● **TASK STATEMENT**
There is a line containing "- private Task" in the records below. Repeat it and every line after it, exactly, through the final line, but no pictures.
Start of DATASET EXCERPTS
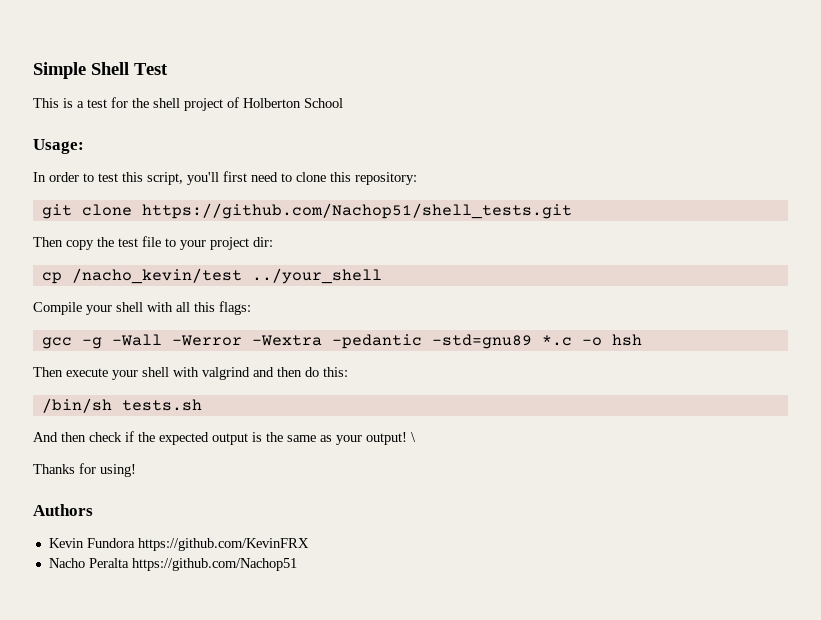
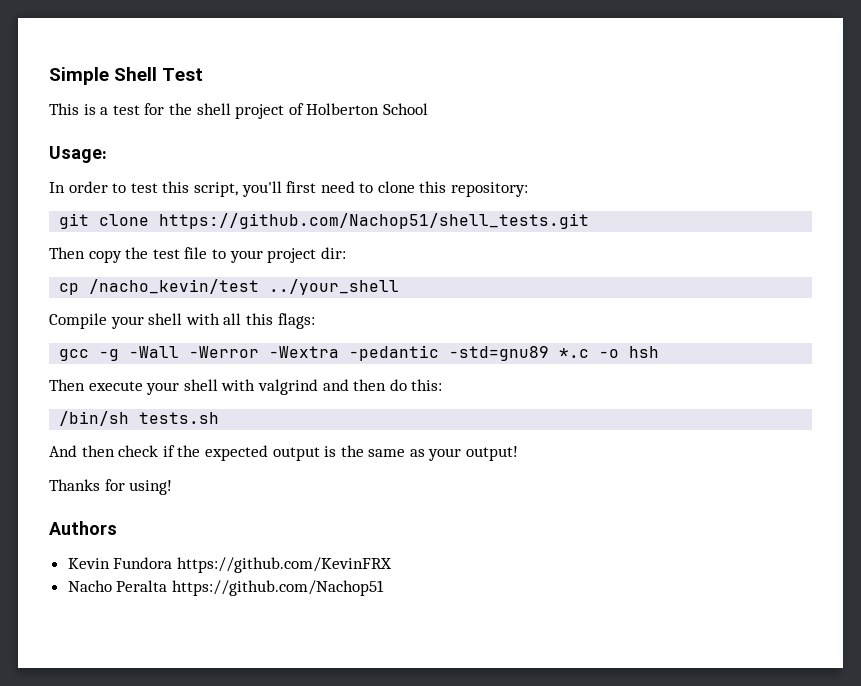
- \

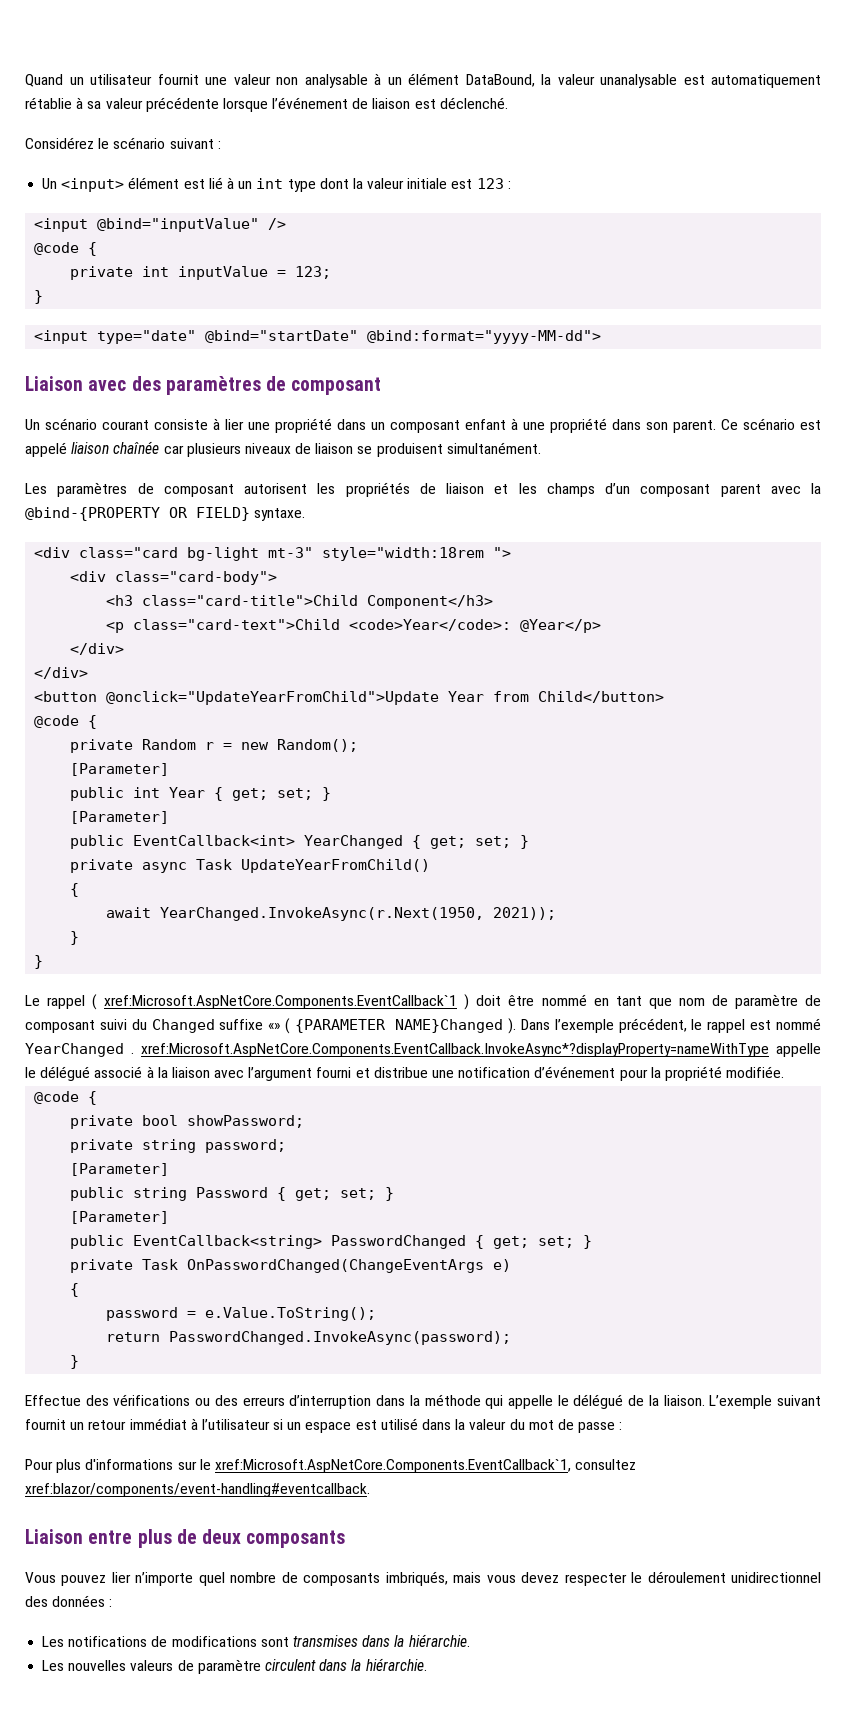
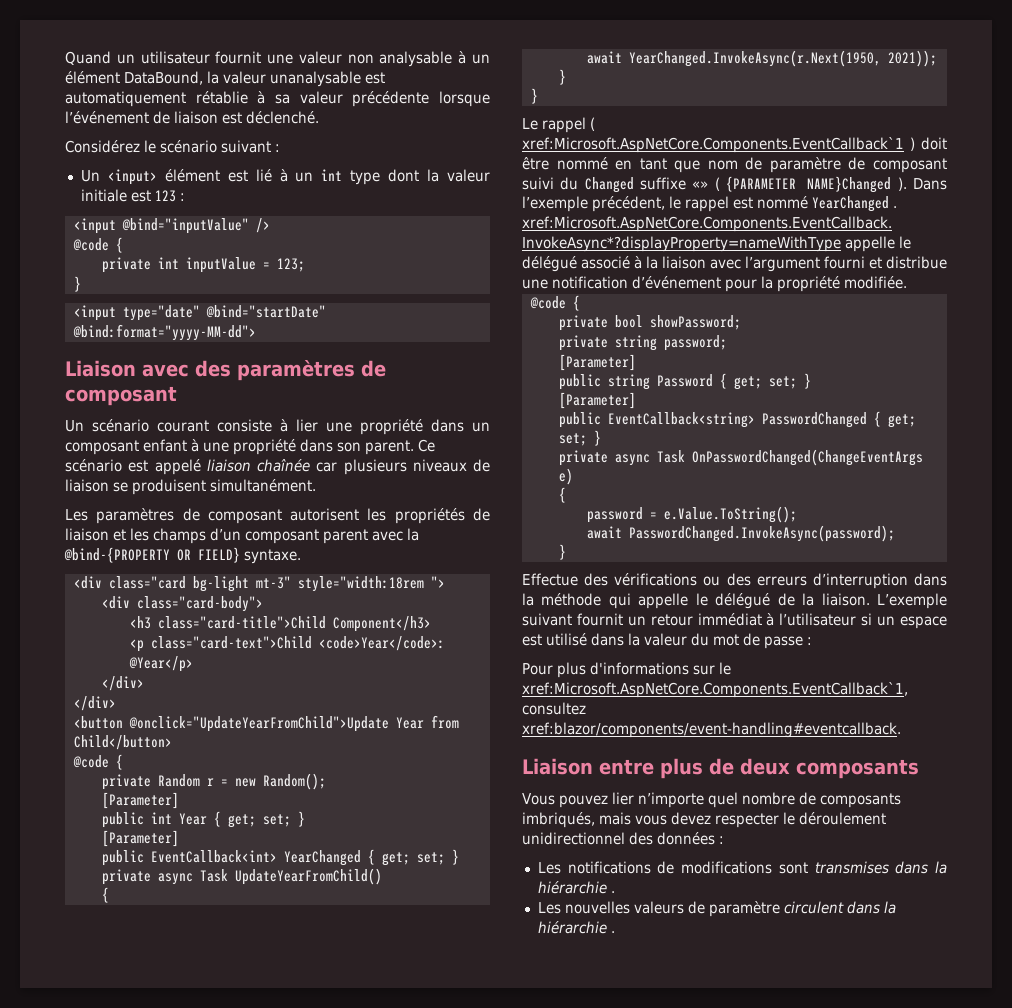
- private Task OnPasswordChanged(ChangeEventArgs e)
+ private async Task OnPasswordChanged(ChangeEventArgs e)
- return PasswordChanged.InvokeAsync(password);
+ await PasswordChanged.InvokeAsync(password);
- Les notifications de modifications sont transmises dans la hiérarchie.
+ Les notifications de modifications sont transmises dans la hiérarchie .
- Les nouvelles valeurs de paramètre circulent dans la hiérarchie.
+ Les nouvelles valeurs de paramètre circulent dans la hiérarchie .

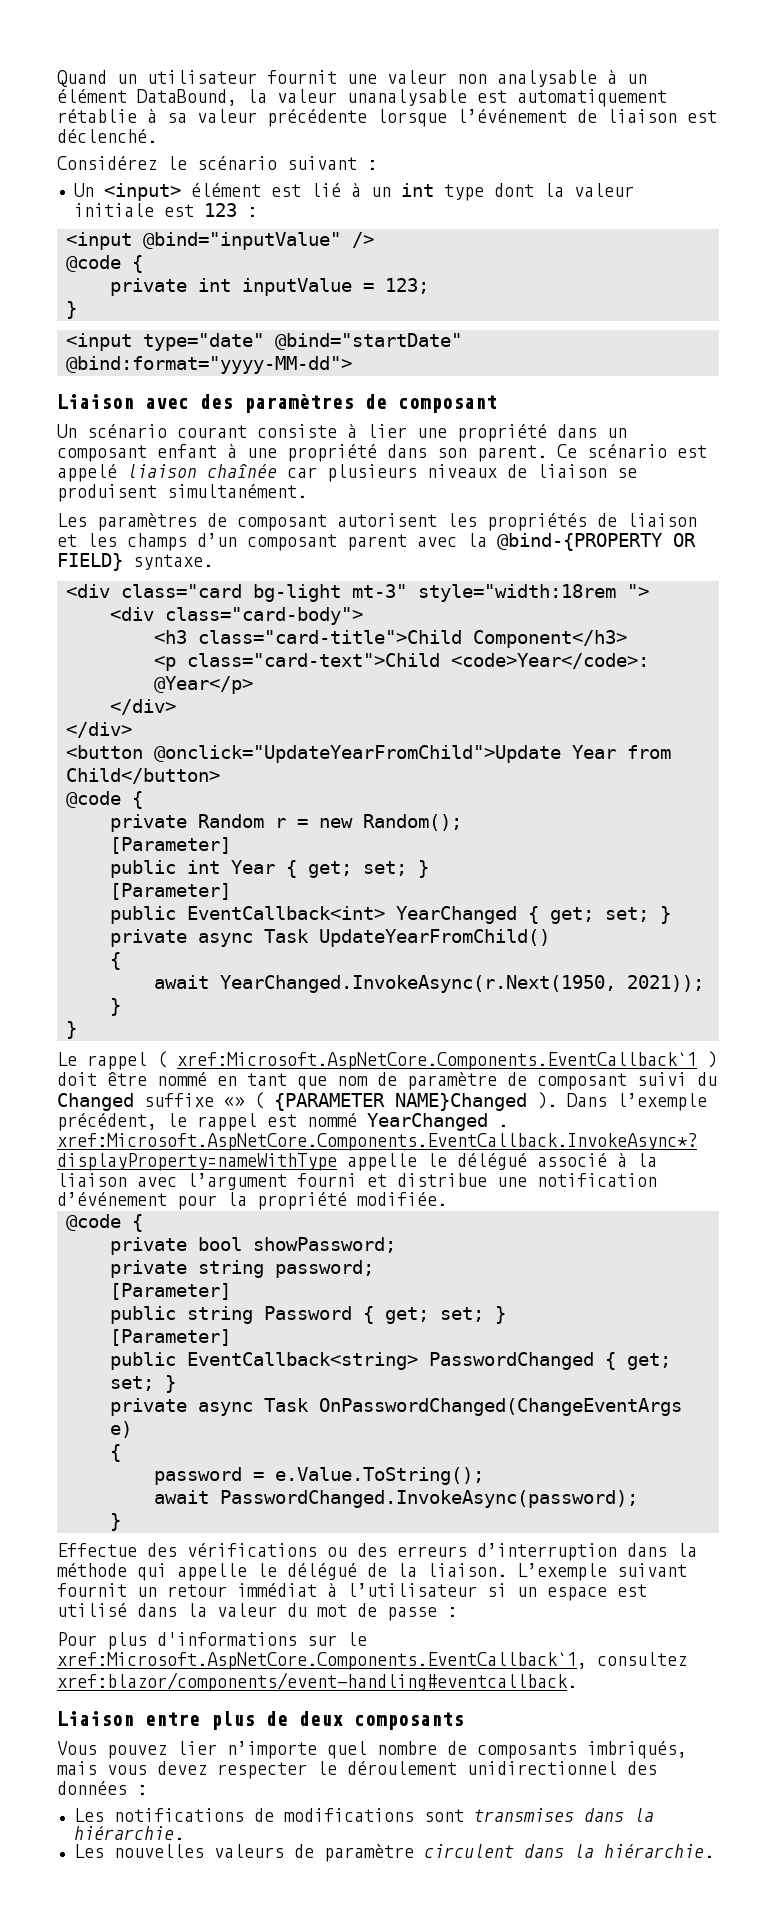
- Les notifications de modifications sont transmises dans la hiérarchie .
+ Les notifications de modifications sont transmises dans la hiérarchie.
- Les nouvelles valeurs de paramètre circulent dans la hiérarchie .
+ Les nouvelles valeurs de paramètre circulent dans la hiérarchie.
End of DATASET EXCERPTS
● **RESPONSE BOX**
- private Task OnPasswordChanged(ChangeEventArgs e)
+ private async Task OnPasswordChanged(ChangeEventArgs e)
- return PasswordChanged.InvokeAsync(password);
+ await PasswordChanged.InvokeAsync(password);
- Les notifications de modifications sont transmises dans la hiérarchie.
+ Les notifications de modifications sont transmises dans la hiérarchie .
- Les nouvelles valeurs de paramètre circulent dans la hiérarchie.
+ Les nouvelles valeurs de paramètre circulent dans la hiérarchie .

- Les notifications de modifications sont transmises dans la hiérarchie .
+ Les notifications de modifications sont transmises dans la hiérarchie.
- Les nouvelles valeurs de paramètre circulent dans la hiérarchie .
+ Les nouvelles valeurs de paramètre circulent dans la hiérarchie.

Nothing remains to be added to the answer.